Parallel Translations

Alkitab Terjemahan Baru
(40-11) Perhatikanlah tenaga di pinggangnya, kekuatan pada urat-urat perutnya!
Bahasa Indonesia Sehari-hari
(40-11) Perhatikanlah tenaga di pinggangnya, kekuatan pada urat-urat perutnya!

Bible Verse Review
  from Treasury of Scripure Knowledge

Reciprocal: Job 41:22 - General

Gill's Notes on the Bible

Lo now, his strength [is] in his loins,.... The strength of the elephant is well known, being able to carry a castle on its back, with a number of men therein; but what follows does not seem so well to agree with it;

and his force [is] in the navel of his belly; since the belly of the elephant is very tender; by means of which the rhinoceros, its enemy, in its fight with it, has the advantage of it, by getting under its belly, and ripping it up with its horn s. In like manner Eleazar the Jew killed one of the elephants of Antiochus, by getting between its legs, and thrusting his sword into its navel t; which fell and killed him with the weight of it. On the other hand, the "river horse" is covered with a skin all over, the hardest and strongest of all creatures u, as not to be pierced with spears or arrows w; and of it dried were made helmets, shields, spears, and polished darts x. That which Monsieur Thevenot y saw had several shot fired at it before it fell, for the bullets hardly pierced through its skin. We made several shot at him, says another traveller z, but to no purpose; for they would glance from him as from a wall. And indeed the elephant is said to have such a hard scaly skin as to resist the spear a: and Pliny b, though he speaks of the hide of the river horse being so thick that spears are made of it; yet of the hide of the elephant, as having targets made of that, which are impenetrable.
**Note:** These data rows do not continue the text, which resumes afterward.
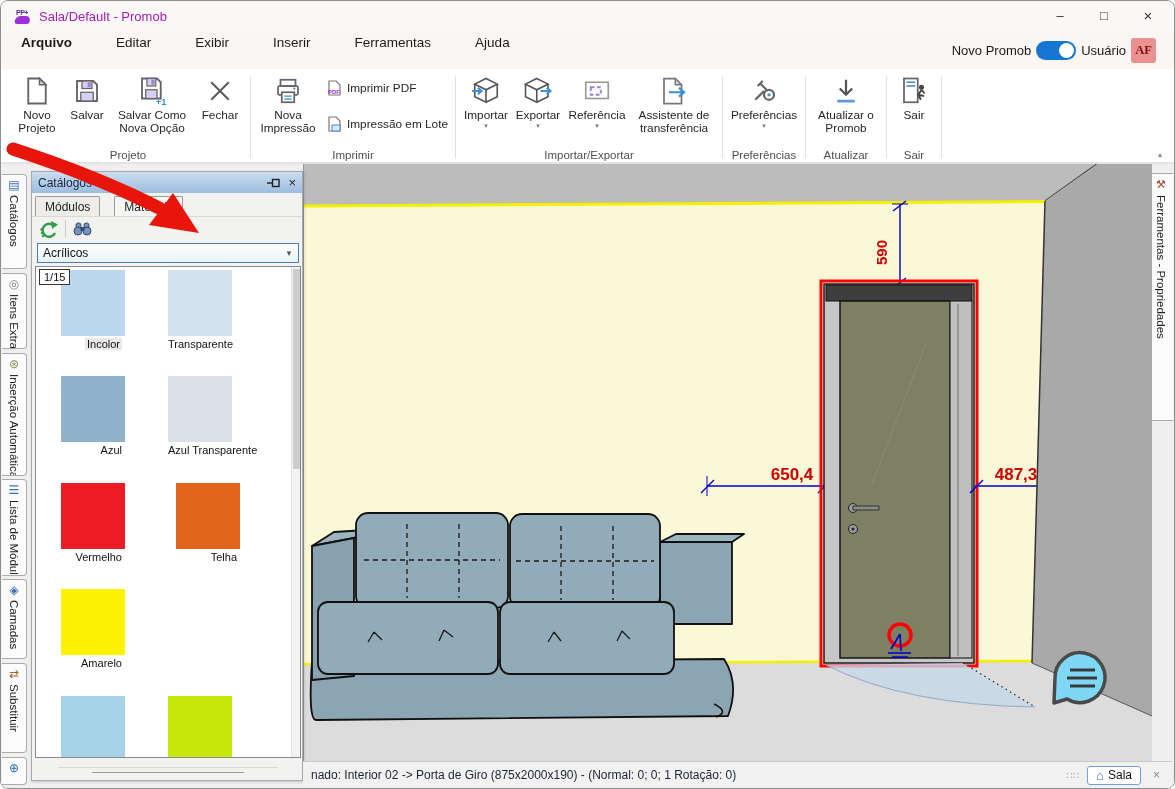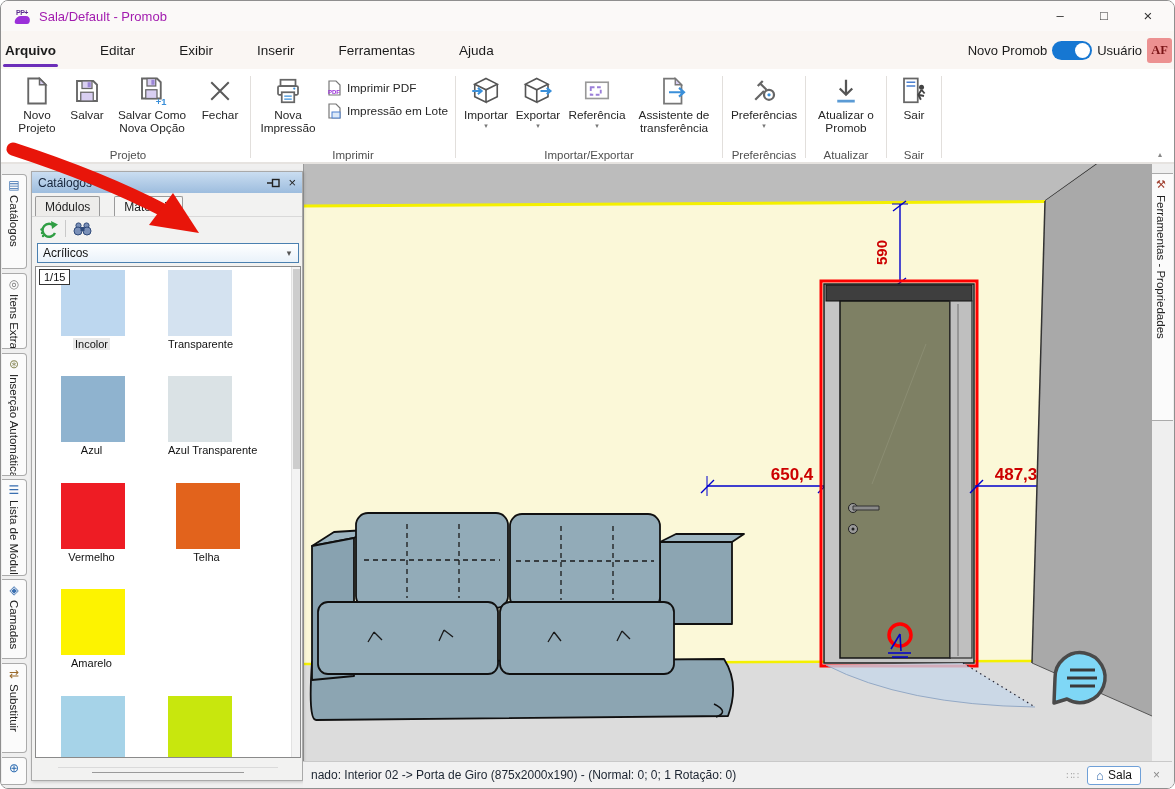--- a/index.html
+++ b/index.html
@@ -14,7 +14,7 @@
 .wctrl{position:absolute;right:4px;top:0;height:30px;display:flex;align-items:center}
 .wbtn{width:44px;text-align:center;font-size:13px;color:#333;line-height:30px}
 
-.menubar{height:38px;background:#FAF6F3;display:flex;align-items:center;padding:0 2px}
+.menubar{height:38px;background:#FAF6F3;display:flex;padding:0 18px}
 .mitem{font-size:13.5px;color:#1b1b1b;position:relative;padding:4px 2px;margin-right:40px}
 .mitem.active{font-weight:bold}
 .mitem.active::after{content:"";position:absolute;left:0;right:0;bottom:-5px;height:3px;border-radius:2px;background:#6C2EB9}

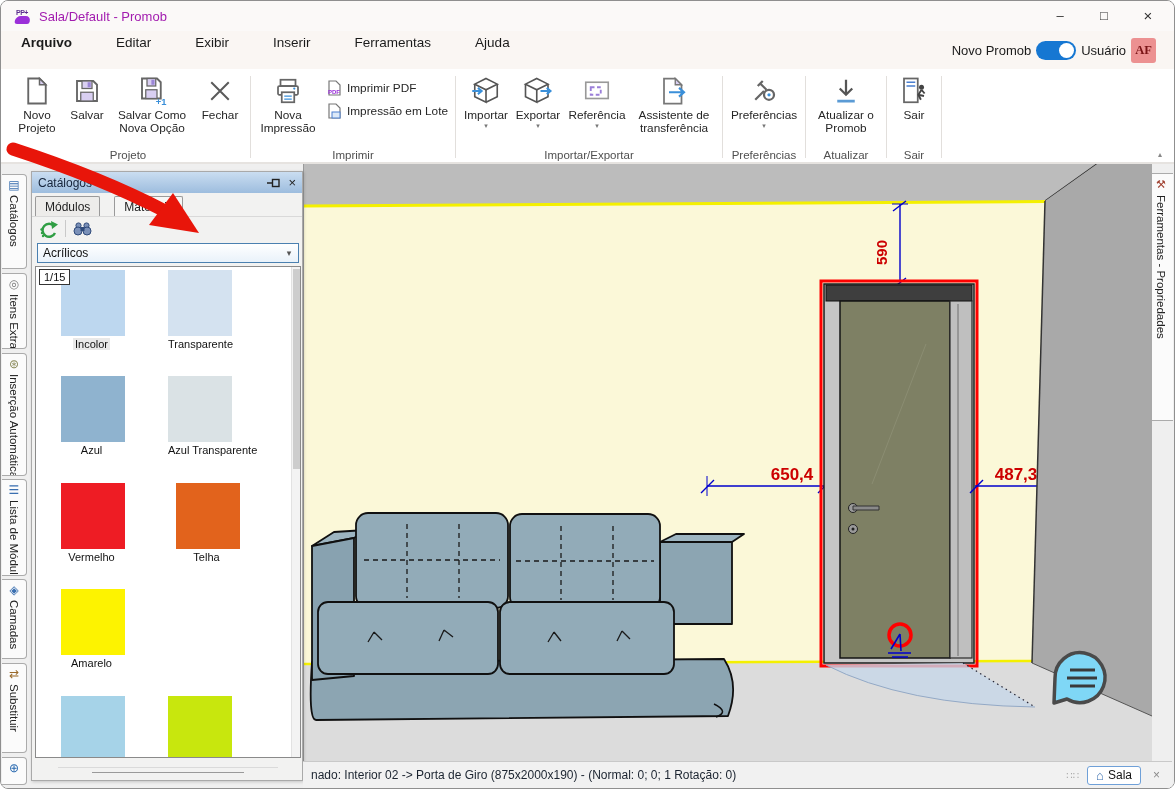--- a/index.html
+++ b/index.html
@@ -32,7 +32,7 @@
 .rbtn{display:flex;flex-direction:column;align-items:center;font-size:11.8px;color:#262626;text-align:center;line-height:1.12;padding:2px 3px}
 .rbtn svg{margin-bottom:3px}
 .chev{font-size:7px;color:#777;line-height:6px;margin-top:1px}
-.rsmallcol{display:flex;flex-direction:column;gap:7px;padding:6px 2px 0 4px}
+.rsmallcol{display:flex;flex-direction:column;gap:20px;padding:6px 2px 0 4px}
 .rsmall{display:flex;align-items:center;gap:5px;font-size:11.8px;color:#262626}
 .collapse{position:absolute;right:12px;bottom:3px;font-size:8px;color:#888}
 

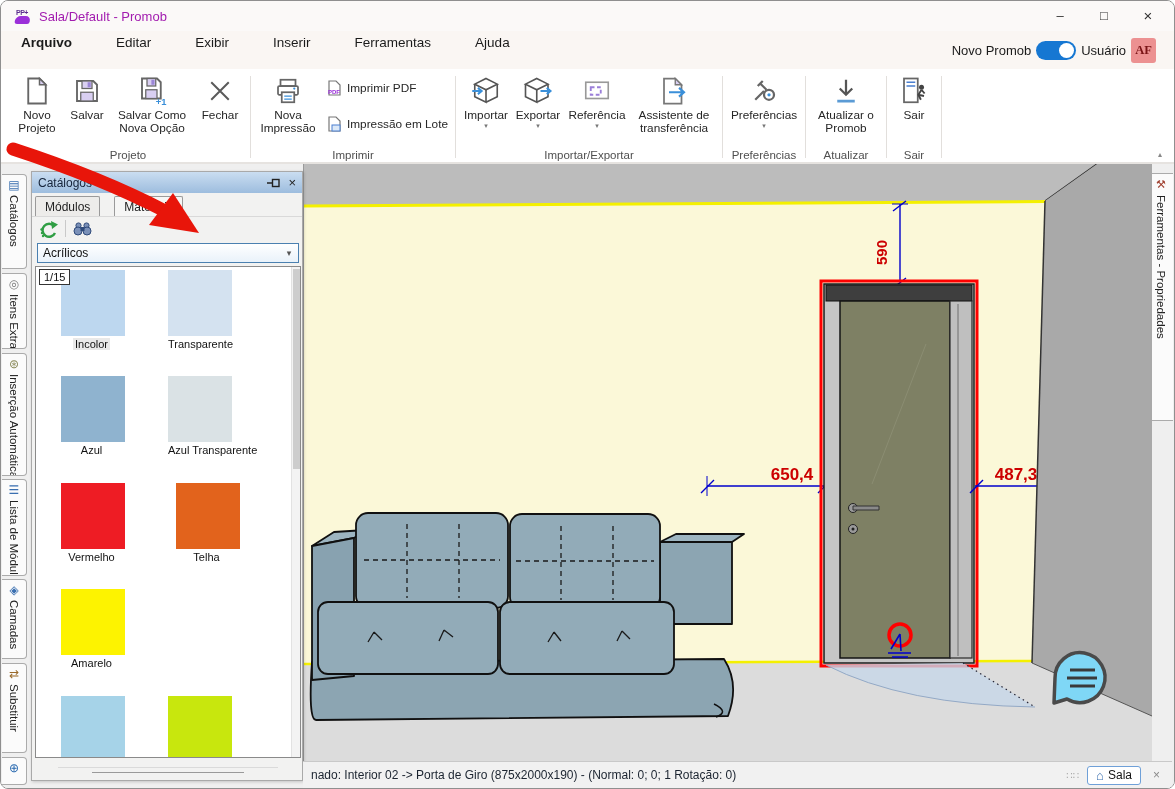--- a/index.html
+++ b/index.html
@@ -56,7 +56,7 @@
 .dchev{margin-left:auto;width:18px;text-align:center;color:#555;font-size:9px}
 .plist{position:absolute;left:3px;top:94px;width:266px;height:492px;background:#fff;border:1px solid #8a8a8a;overflow:hidden}
 .tooltip{position:absolute;left:3px;top:2px;background:#fff;border:1px solid #333;font-size:11px;padding:0 4px;height:16px;line-height:15px;z-index:6;color:#111}
-.mat{position:absolute;width:61px;text-align:center}
+.mat{position:absolute;width:61px;text-align:right}
 .sw{width:64px;height:66px}
 .mlbl{font-size:11px;color:#111;margin-top:2px;white-space:nowrap}
 .mlbl .hl{background:#E9E9E9;padding:0 2px}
s Aelian. de Amimal. l. 17. c. 44. Plin. l. 8. c. 10, 20. Vid. Solin. c. 38. Diodor. Sic. l. 3. p. 167. & Strabo. Geograph. l. 16. p. 533. t Joseph. Ben Gorion. Hist. Heb. l. 3. c. 20. 1 Maccab. vi. 46. u Diodor. Sic. ut supra. (l. 3. p. 167) Plin. l. 8. c. 25. w Ptolem. Geograph. l. 7. c. 2. Fragment. Ctesiae ad Calcem Herodot. p. 701. Ed. Gronov. Boius apud Kircher. China cum Momument. p. 193. x Herodot. ut supra. (p. 701) Aristot. Hist. Animal. l. 2. c. 7. Plin. l. 11. c. 39. y Travels, part 1. c. 72. z Dampier's Voyages, vol. 2. part 2. p. 105. a Heliodor. Ethiop. Hist. l. 9. c. 18. b Nat. Hist. l. 11. c. 39. Vid. Vossium in Melam. de Situ Orbis, l. 1. c. 5. p. 28.
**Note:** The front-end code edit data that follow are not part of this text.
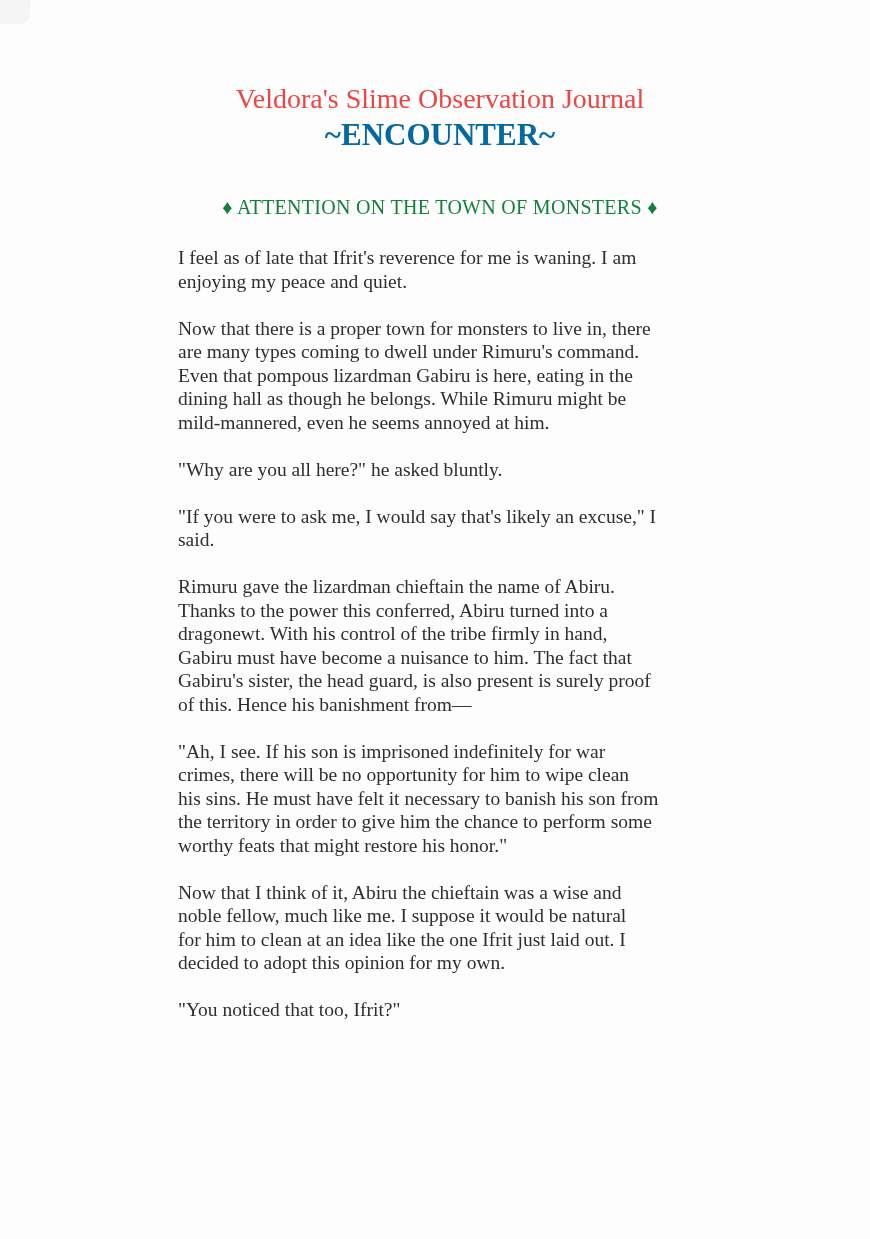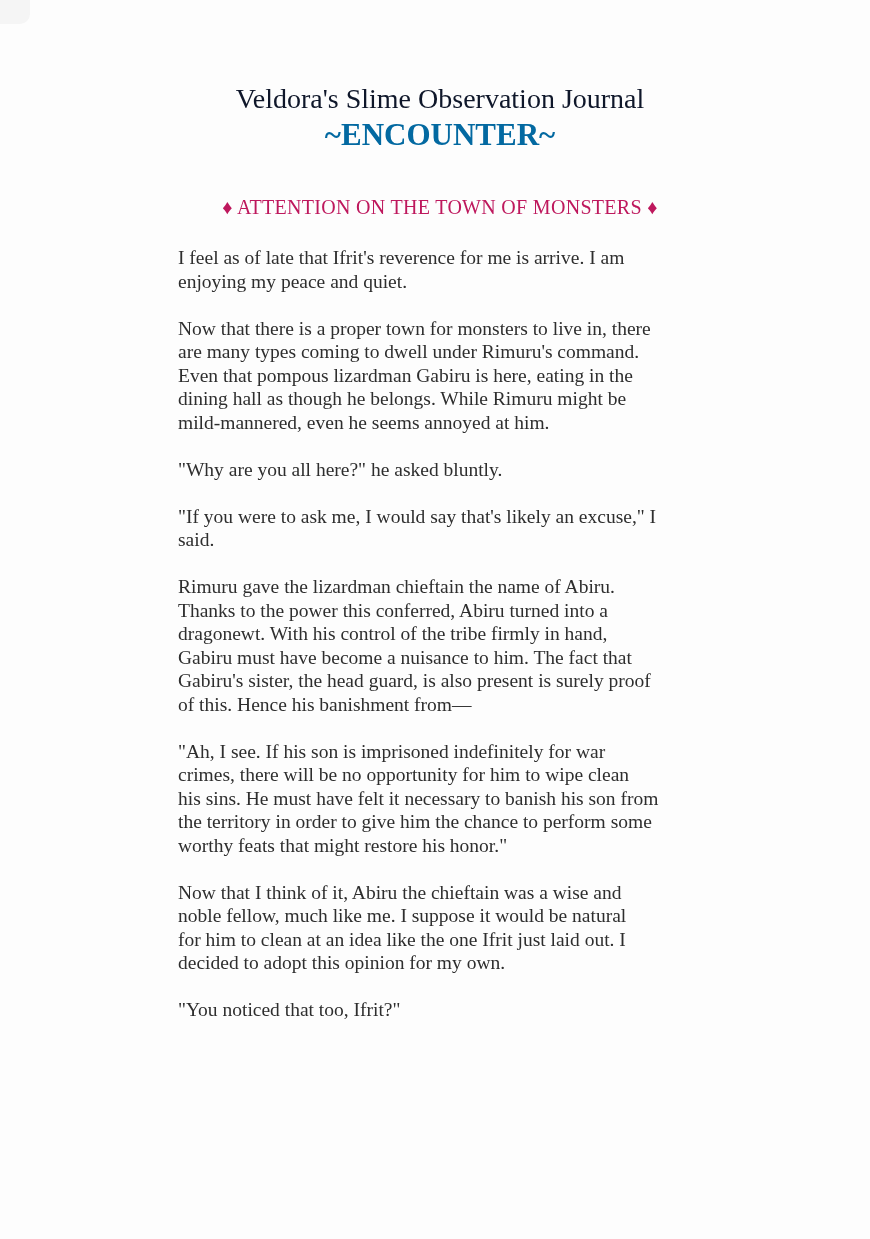--- a/index.html
+++ b/index.html
@@ -40,7 +40,7 @@
     font-size: 28px;
     line-height: 1.2;
     font-weight: 400;
-    color: #0f172a;
+    color: #ef4444;
   }
   .doc-subtitle {
     font-size: 31px;

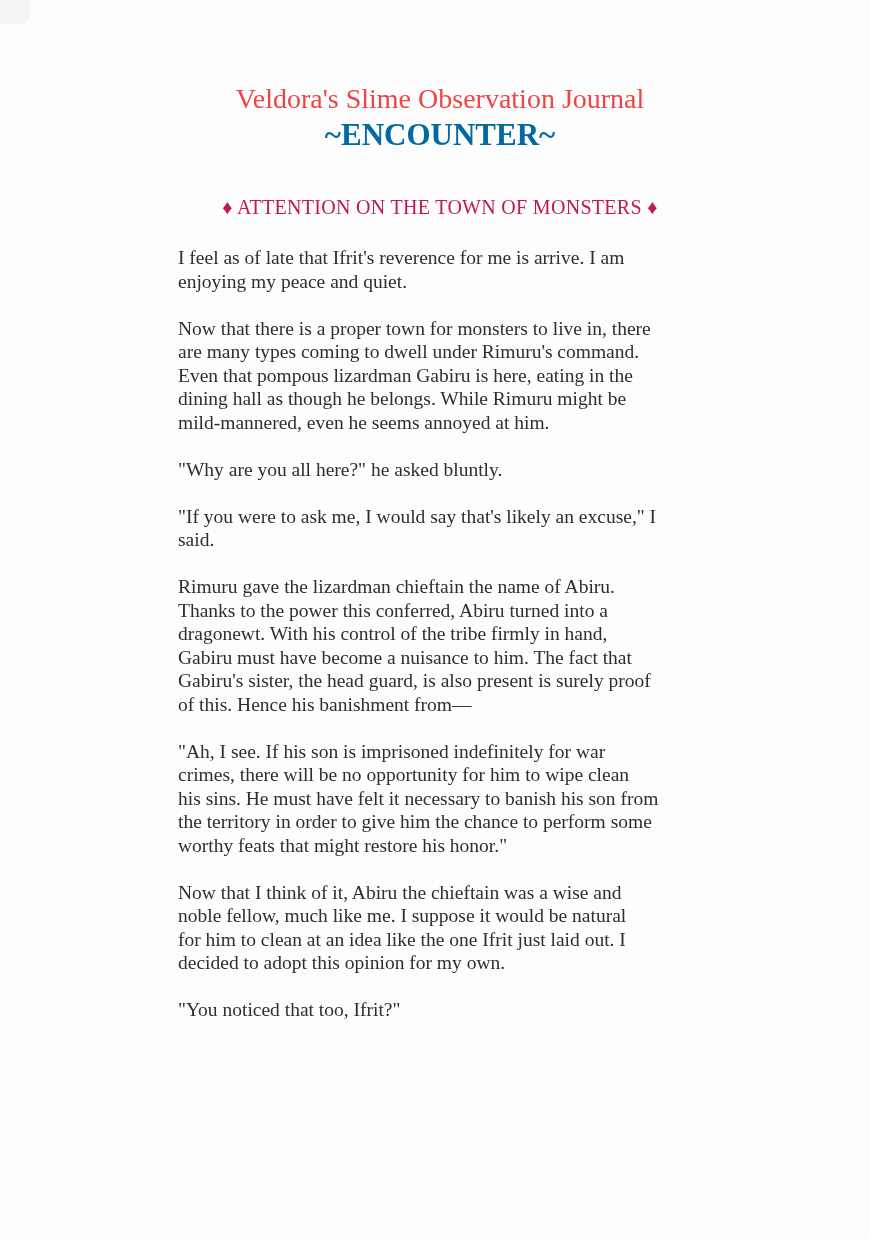--- a/index.html
+++ b/index.html
@@ -53,7 +53,7 @@
     text-align: center;
     font-size: 20px;
     letter-spacing: 0.3px;
-    color: #be185d;
+    color: #15803d;
     white-space: nowrap;
   }
   .body-text {

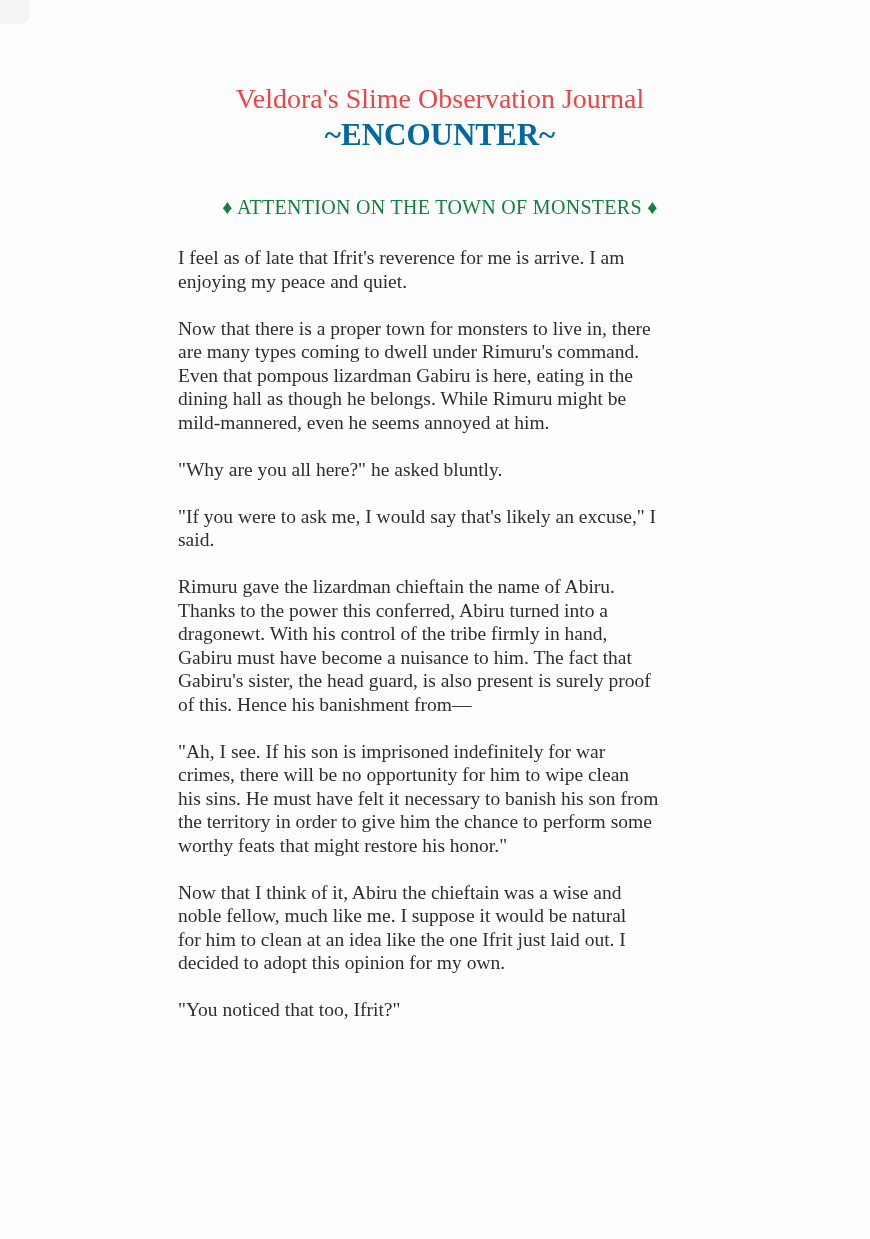--- a/index.html
+++ b/index.html
@@ -83,7 +83,7 @@
     <div class="section-heading">♦ ATTENTION ON THE TOWN OF MONSTERS ♦</div>
 
     <div class="body-text">
-      <p class="para">I feel as of late that Ifrit's reverence for me is arrive. I am
+      <p class="para">I feel as of late that Ifrit's reverence for me is waning. I am
 enjoying my peace and quiet.</p>
       <p class="para">Now that there is a proper town for monsters to live in, there
 are many types coming to dwell under Rimuru's command.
Barnes' Notes on the Bible

Lo now, his strength is in his loins - The inspection of the figure of the hippopotamus will show the accuracy of this. The strength of the elephant is in the neck; of the lion in the paw; of the horse and ox in the shoulders; but the principal power of the river-horse is in the loins; compare Nahum 2:1. This passage is one that proves that the elephant cannot be referred to.

And his force is in the navel of his belly - The word which is here rendered “navel” (שׁריר shârı̂yr) means properly “firm, hard, tough,” and in the plural form, which occurs here, means the “firm,” or “tough” parts of the belly. It is not used to denote the “navel” in any place in the Bible, and should not have been so rendered here. The reference is to the muscles and tendons of this part of the body, and perhaps particularly to the fact that the hippopotamus, by crawling so much on his belly among the stones of the stream or on land, acquires a special hardness or strength in those parts of the body. This clearly proves that the elephant is not intended. In that animal, this is the most tender part of the body. Pliny and Solinus both remark that the elephant has a thick, hard skin on the back, but that the skin of the belly is soft and tender. Pliny says (“Hist. Nat.” Lib. viii. c. 20), that the rhinoceros, when about to attack an elephant, “seeks his belly, as if he knew that that was the most tender part.” So Aelian, “Hist.” Lib. xvii. c. 44; see Bochart, as above.

Clarke's Notes on the Bible

Verse Job 40:16. His strength is in his loins — This refers to his great agility, notwithstanding his bulk; by the strength of his loins he was able to take vast springs, and make astonishing bounds.